When I came back to Florida, I lost touch with Jessica. One day when I was about 20, I called her mom and asked for her number. “I’m sorry about all that stuff,” I said. “I just want to know if I could have Jessica’s number.”
“If I had it, I wouldn’t give it to you!” she screamed at me and hung up.
Well damn, I was thinking. I guess she still hates me, and honestly- I don’t even know what I did to her other than that I was a normal, crazy hormonal teenager. But I never stole her car or pawned her jewelry or gave away her dog or anything crazy like that. ~shrug~ Oh well.
And so that was it: we lost touch.
Over the years, I would google her name but I knew she was married so I had no idea how to find her under her married name. I even (don’t laugh) emailed the Tyra Banks show once asking for a reunion with Jessica. This was about six months after my sister died. I really wanted to reconnect with the only other person I ever really called sister. But, no response.
And so when I did MySpace, I scoured our old highschool page looking for her and nothing.
Until about a week ago. I get this message through my MySpace and it’s..JESSICA! I had been looking for this girl for about 15 years! I emailed her my number and she called me right back and it was like we were teenagers again. We talked easily for more than an hour.

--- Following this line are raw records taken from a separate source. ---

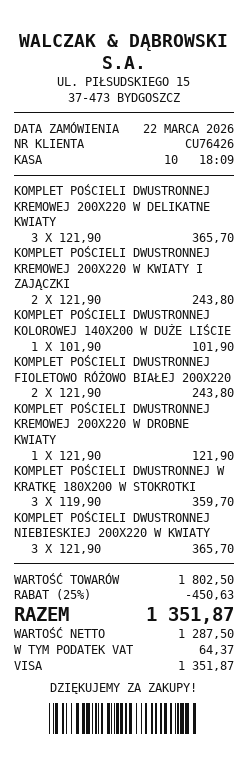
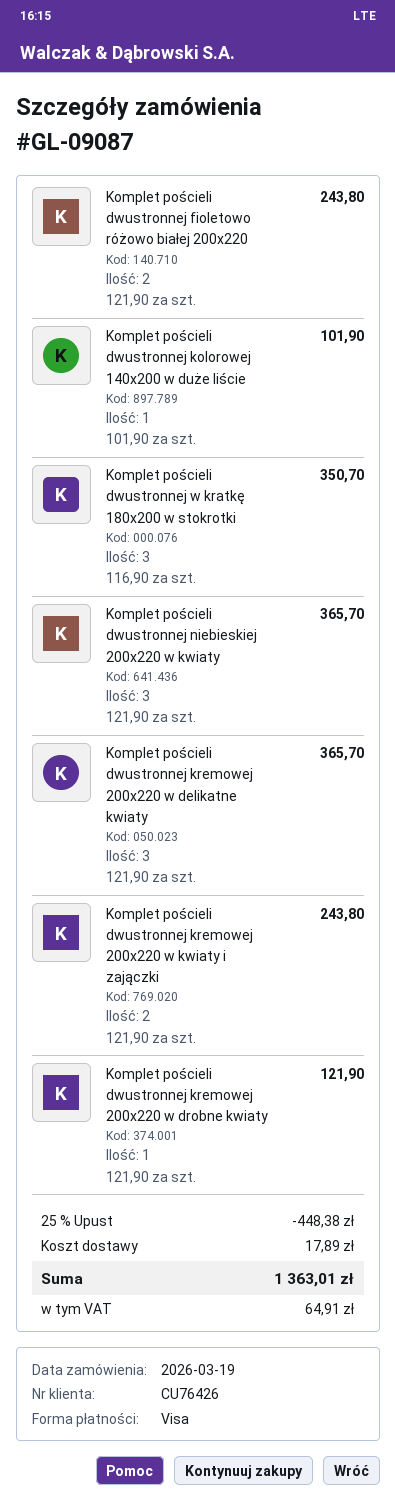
order date: 2026-03-22 -> 2026-03-19
KOMPLET POŚCIELI DWUSTRONNEJ W KRATKĘ 180X200 W STOKROTKI: 3 x 119.90 = 359.70 -> 3 x 116.90 = 350.70
discount: 25% = 450.63 -> 25% = 448.38
shipping: none -> 17.89
tax: 64.37 -> 64.91
total: 1351.87 -> 1363.01

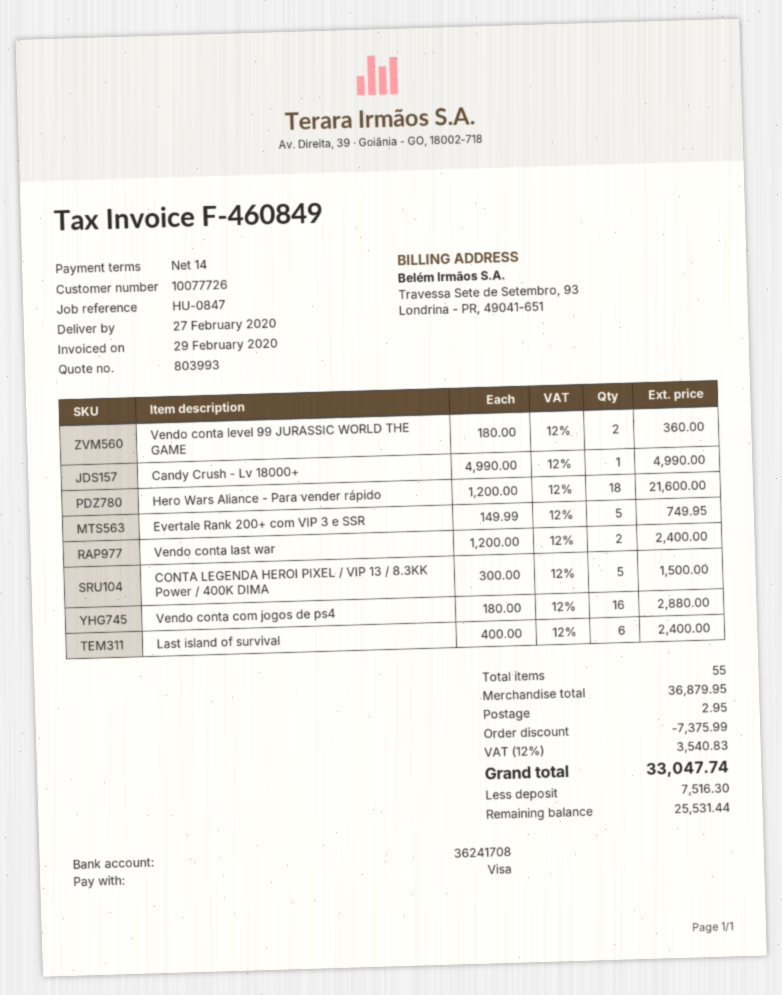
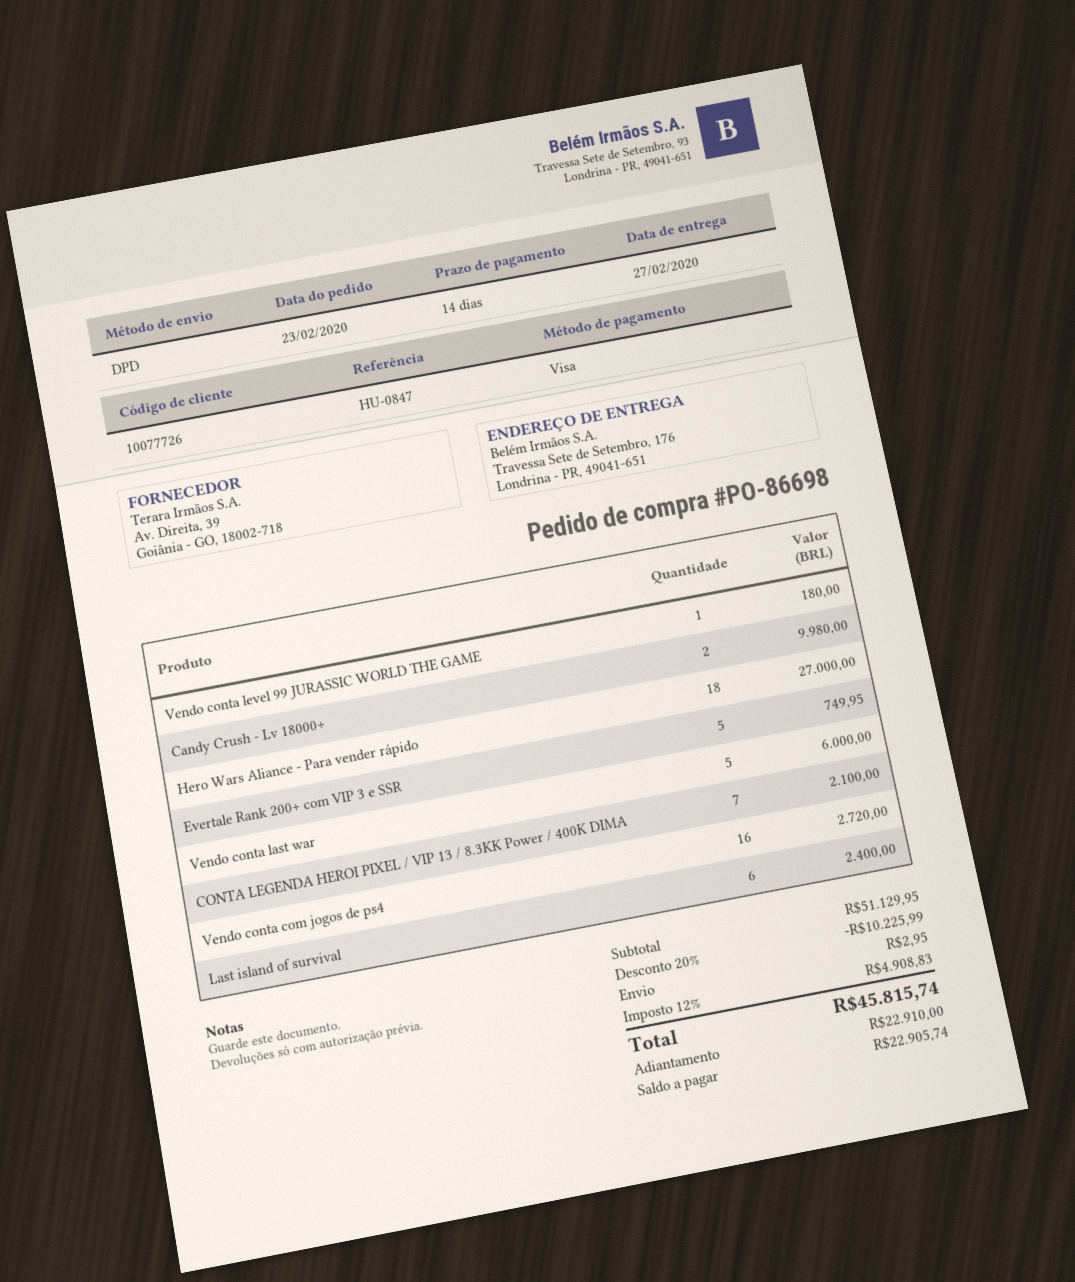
Vendo conta level 99 JURASSIC WORLD THE GAME: 2 for 360.00 -> 1 for 180.00
Candy Crush - Lv 18000+: 1 for 4990.00 -> 2 for 9980.00
Hero Wars Aliance - Para vender rápido: 18 for 21600.00 -> 18 for 27000.00
Vendo conta last war: 2 for 2400.00 -> 5 for 6000.00
CONTA LEGENDA HEROI PIXEL / VIP 13 / 8.3KK Power / 400K DIMA: 5 for 1500.00 -> 7 for 2100.00
Vendo conta com jogos de ps4: 16 for 2880.00 -> 16 for 2720.00
subtotal: 36879.95 -> 51129.95
discount: 7375.99 -> 10225.99
tax: 12% = 3540.83 -> 12% = 4908.83
total: 33047.74 -> 45815.74
deposit: 7516.30 -> 22910.00
balance: 25531.44 -> 22905.74

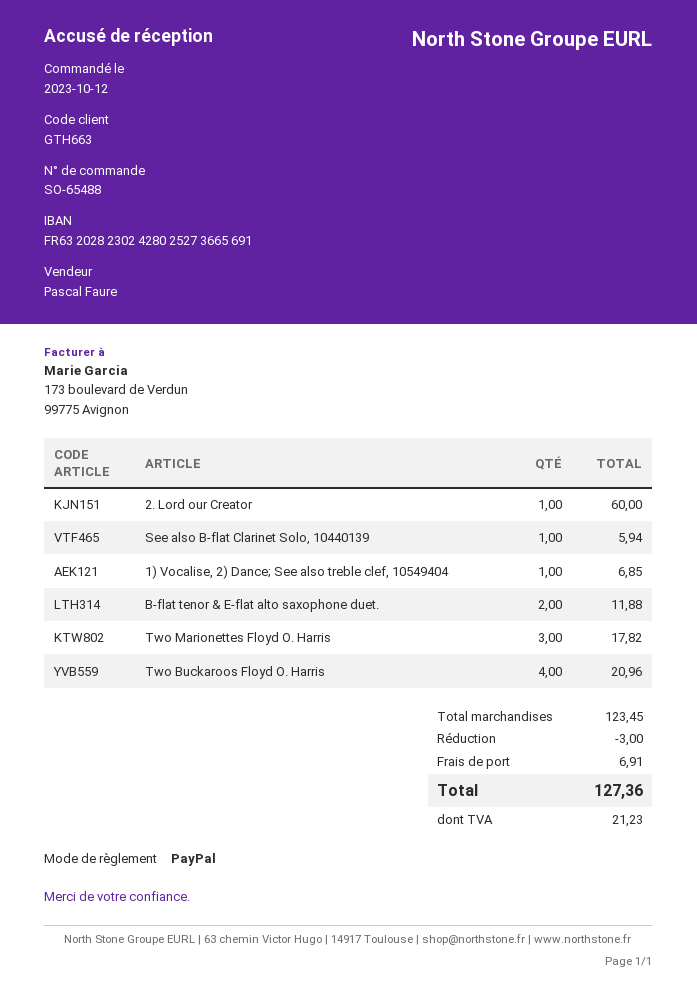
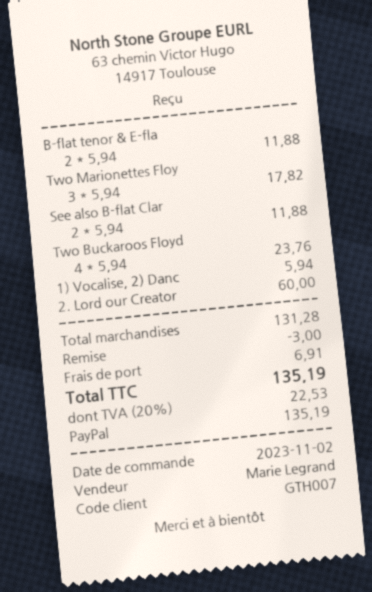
order date: 2023-10-12 -> 2023-11-02
customer number: GTH663 -> GTH007
sales rep: Pascal Faure -> Marie Legrand
See also B-flat Clarinet Solo, 10440139: 1 for 5.94 -> 2 for 11.88
1) Vocalise, 2) Dance; See also treble clef, 10549404: 1 for 6.85 -> 1 for 5.94
Two Buckaroos Floyd O. Harris: 4 for 20.96 -> 4 for 23.76
subtotal: 123.45 -> 131.28
tax: 21.23 -> 22.53
total: 127.36 -> 135.19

The last time I saw this girl, I was boarding a plane- feeling like my world had just collapsed; feeling so let down by all the adults around me who were supposed to protect and love me. How funny that the only good thing I carried away from that experience was the friendship of a 14-year-old step sister.
And so yeah, that was many years and even more miles away. I figured one day I would go back to see her. But I don’t even have to do that. She lives ONE HOUR away from me, in Florida.
I love fate sometimes. And although no one in this world will ever replace Yelena, I feel like I have a sister again.